● How to complete this task
Output the data that follows, keeping every line identical.
==== Information given
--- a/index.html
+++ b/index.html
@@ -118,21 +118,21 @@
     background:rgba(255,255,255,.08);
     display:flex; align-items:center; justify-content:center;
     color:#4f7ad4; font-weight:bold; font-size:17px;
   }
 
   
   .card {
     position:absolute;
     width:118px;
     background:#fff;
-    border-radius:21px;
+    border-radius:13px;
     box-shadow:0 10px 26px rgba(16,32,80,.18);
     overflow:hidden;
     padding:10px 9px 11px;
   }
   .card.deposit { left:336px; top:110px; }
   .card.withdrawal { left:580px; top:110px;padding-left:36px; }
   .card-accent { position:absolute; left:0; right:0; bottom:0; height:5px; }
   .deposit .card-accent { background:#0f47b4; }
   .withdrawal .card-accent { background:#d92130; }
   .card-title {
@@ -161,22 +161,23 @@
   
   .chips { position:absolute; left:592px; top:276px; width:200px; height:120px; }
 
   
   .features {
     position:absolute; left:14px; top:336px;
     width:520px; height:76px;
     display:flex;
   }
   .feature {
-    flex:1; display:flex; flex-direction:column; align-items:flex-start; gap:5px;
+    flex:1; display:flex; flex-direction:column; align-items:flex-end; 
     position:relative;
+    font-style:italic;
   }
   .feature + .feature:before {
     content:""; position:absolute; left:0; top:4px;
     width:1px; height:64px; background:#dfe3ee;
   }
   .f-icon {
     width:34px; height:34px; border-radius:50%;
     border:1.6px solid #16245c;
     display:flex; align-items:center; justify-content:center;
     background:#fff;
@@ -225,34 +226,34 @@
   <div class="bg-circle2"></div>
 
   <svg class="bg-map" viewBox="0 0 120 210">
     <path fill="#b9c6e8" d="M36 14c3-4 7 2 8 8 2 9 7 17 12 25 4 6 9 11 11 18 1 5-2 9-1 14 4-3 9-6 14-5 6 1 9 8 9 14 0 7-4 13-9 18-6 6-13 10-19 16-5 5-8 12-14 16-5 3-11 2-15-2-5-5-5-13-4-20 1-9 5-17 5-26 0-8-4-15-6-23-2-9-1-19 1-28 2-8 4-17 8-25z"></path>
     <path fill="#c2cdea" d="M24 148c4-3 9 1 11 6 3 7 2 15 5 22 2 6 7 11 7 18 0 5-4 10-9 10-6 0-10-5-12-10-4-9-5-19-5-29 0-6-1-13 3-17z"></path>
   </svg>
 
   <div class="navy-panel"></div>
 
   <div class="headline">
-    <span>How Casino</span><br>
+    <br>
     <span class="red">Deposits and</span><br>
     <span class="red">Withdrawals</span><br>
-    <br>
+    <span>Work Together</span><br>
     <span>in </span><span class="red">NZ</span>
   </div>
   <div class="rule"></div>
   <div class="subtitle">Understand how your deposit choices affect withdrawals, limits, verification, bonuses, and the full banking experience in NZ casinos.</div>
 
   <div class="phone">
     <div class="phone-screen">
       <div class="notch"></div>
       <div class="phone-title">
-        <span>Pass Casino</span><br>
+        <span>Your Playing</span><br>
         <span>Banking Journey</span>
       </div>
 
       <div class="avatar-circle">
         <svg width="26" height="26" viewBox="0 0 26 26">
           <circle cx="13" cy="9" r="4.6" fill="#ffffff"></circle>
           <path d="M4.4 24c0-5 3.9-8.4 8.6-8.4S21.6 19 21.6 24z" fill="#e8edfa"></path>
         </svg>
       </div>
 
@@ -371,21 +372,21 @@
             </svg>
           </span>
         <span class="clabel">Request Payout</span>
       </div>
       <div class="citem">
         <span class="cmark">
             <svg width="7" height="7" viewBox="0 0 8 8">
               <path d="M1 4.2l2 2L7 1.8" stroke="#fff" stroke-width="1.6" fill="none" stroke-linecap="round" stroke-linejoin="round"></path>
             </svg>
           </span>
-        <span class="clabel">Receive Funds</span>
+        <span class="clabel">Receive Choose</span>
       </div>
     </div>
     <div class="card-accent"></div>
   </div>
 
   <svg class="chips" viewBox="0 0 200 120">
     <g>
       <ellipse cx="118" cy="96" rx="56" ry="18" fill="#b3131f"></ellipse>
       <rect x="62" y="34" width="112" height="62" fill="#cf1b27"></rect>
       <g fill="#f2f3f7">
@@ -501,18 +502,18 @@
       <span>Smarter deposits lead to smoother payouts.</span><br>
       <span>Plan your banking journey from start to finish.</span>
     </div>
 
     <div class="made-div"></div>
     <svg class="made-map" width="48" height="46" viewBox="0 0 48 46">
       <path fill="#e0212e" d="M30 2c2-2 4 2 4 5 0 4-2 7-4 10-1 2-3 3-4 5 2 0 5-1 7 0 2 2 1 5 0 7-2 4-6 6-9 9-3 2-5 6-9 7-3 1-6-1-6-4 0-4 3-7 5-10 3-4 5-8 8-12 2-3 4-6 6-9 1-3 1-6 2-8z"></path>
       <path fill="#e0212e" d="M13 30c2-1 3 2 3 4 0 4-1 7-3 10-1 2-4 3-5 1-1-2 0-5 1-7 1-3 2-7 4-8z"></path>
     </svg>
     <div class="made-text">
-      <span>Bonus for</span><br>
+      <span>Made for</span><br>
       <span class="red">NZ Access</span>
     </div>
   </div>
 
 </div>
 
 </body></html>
========
● Result below
--- a/index.html
+++ b/index.html
@@ -118,21 +118,21 @@
     background:rgba(255,255,255,.08);
     display:flex; align-items:center; justify-content:center;
     color:#4f7ad4; font-weight:bold; font-size:17px;
   }
 
   
   .card {
     position:absolute;
     width:118px;
     background:#fff;
-    border-radius:21px;
+    border-radius:13px;
     box-shadow:0 10px 26px rgba(16,32,80,.18);
     overflow:hidden;
     padding:10px 9px 11px;
   }
   .card.deposit { left:336px; top:110px; }
   .card.withdrawal { left:580px; top:110px;padding-left:36px; }
   .card-accent { position:absolute; left:0; right:0; bottom:0; height:5px; }
   .deposit .card-accent { background:#0f47b4; }
   .withdrawal .card-accent { background:#d92130; }
   .card-title {
@@ -161,22 +161,23 @@
   
   .chips { position:absolute; left:592px; top:276px; width:200px; height:120px; }
 
   
   .features {
     position:absolute; left:14px; top:336px;
     width:520px; height:76px;
     display:flex;
   }
   .feature {
-    flex:1; display:flex; flex-direction:column; align-items:flex-start; gap:5px;
+    flex:1; display:flex; flex-direction:column; align-items:flex-end; 
     position:relative;
+    font-style:italic;
   }
   .feature + .feature:before {
     content:""; position:absolute; left:0; top:4px;
     width:1px; height:64px; background:#dfe3ee;
   }
   .f-icon {
     width:34px; height:34px; border-radius:50%;
     border:1.6px solid #16245c;
     display:flex; align-items:center; justify-content:center;
     background:#fff;
@@ -225,34 +226,34 @@
   <div class="bg-circle2"></div>
 
   <svg class="bg-map" viewBox="0 0 120 210">
     <path fill="#b9c6e8" d="M36 14c3-4 7 2 8 8 2 9 7 17 12 25 4 6 9 11 11 18 1 5-2 9-1 14 4-3 9-6 14-5 6 1 9 8 9 14 0 7-4 13-9 18-6 6-13 10-19 16-5 5-8 12-14 16-5 3-11 2-15-2-5-5-5-13-4-20 1-9 5-17 5-26 0-8-4-15-6-23-2-9-1-19 1-28 2-8 4-17 8-25z"></path>
     <path fill="#c2cdea" d="M24 148c4-3 9 1 11 6 3 7 2 15 5 22 2 6 7 11 7 18 0 5-4 10-9 10-6 0-10-5-12-10-4-9-5-19-5-29 0-6-1-13 3-17z"></path>
   </svg>
 
   <div class="navy-panel"></div>
 
   <div class="headline">
-    <span>How Casino</span><br>
+    <br>
     <span class="red">Deposits and</span><br>
     <span class="red">Withdrawals</span><br>
-    <br>
+    <span>Work Together</span><br>
     <span>in </span><span class="red">NZ</span>
   </div>
   <div class="rule"></div>
   <div class="subtitle">Understand how your deposit choices affect withdrawals, limits, verification, bonuses, and the full banking experience in NZ casinos.</div>
 
   <div class="phone">
     <div class="phone-screen">
       <div class="notch"></div>
       <div class="phone-title">
-        <span>Pass Casino</span><br>
+        <span>Your Playing</span><br>
         <span>Banking Journey</span>
       </div>
 
       <div class="avatar-circle">
         <svg width="26" height="26" viewBox="0 0 26 26">
           <circle cx="13" cy="9" r="4.6" fill="#ffffff"></circle>
           <path d="M4.4 24c0-5 3.9-8.4 8.6-8.4S21.6 19 21.6 24z" fill="#e8edfa"></path>
         </svg>
       </div>
 
@@ -371,21 +372,21 @@
             </svg>
           </span>
         <span class="clabel">Request Payout</span>
       </div>
       <div class="citem">
         <span class="cmark">
             <svg width="7" height="7" viewBox="0 0 8 8">
               <path d="M1 4.2l2 2L7 1.8" stroke="#fff" stroke-width="1.6" fill="none" stroke-linecap="round" stroke-linejoin="round"></path>
             </svg>
           </span>
-        <span class="clabel">Receive Funds</span>
+        <span class="clabel">Receive Choose</span>
       </div>
     </div>
     <div class="card-accent"></div>
   </div>
 
   <svg class="chips" viewBox="0 0 200 120">
     <g>
       <ellipse cx="118" cy="96" rx="56" ry="18" fill="#b3131f"></ellipse>
       <rect x="62" y="34" width="112" height="62" fill="#cf1b27"></rect>
       <g fill="#f2f3f7">
@@ -501,18 +502,18 @@
       <span>Smarter deposits lead to smoother payouts.</span><br>
       <span>Plan your banking journey from start to finish.</span>
     </div>
 
     <div class="made-div"></div>
     <svg class="made-map" width="48" height="46" viewBox="0 0 48 46">
       <path fill="#e0212e" d="M30 2c2-2 4 2 4 5 0 4-2 7-4 10-1 2-3 3-4 5 2 0 5-1 7 0 2 2 1 5 0 7-2 4-6 6-9 9-3 2-5 6-9 7-3 1-6-1-6-4 0-4 3-7 5-10 3-4 5-8 8-12 2-3 4-6 6-9 1-3 1-6 2-8z"></path>
       <path fill="#e0212e" d="M13 30c2-1 3 2 3 4 0 4-1 7-3 10-1 2-4 3-5 1-1-2 0-5 1-7 1-3 2-7 4-8z"></path>
     </svg>
     <div class="made-text">
-      <span>Bonus for</span><br>
+      <span>Made for</span><br>
       <span class="red">NZ Access</span>
     </div>
   </div>
 
 </div>
 
 </body></html>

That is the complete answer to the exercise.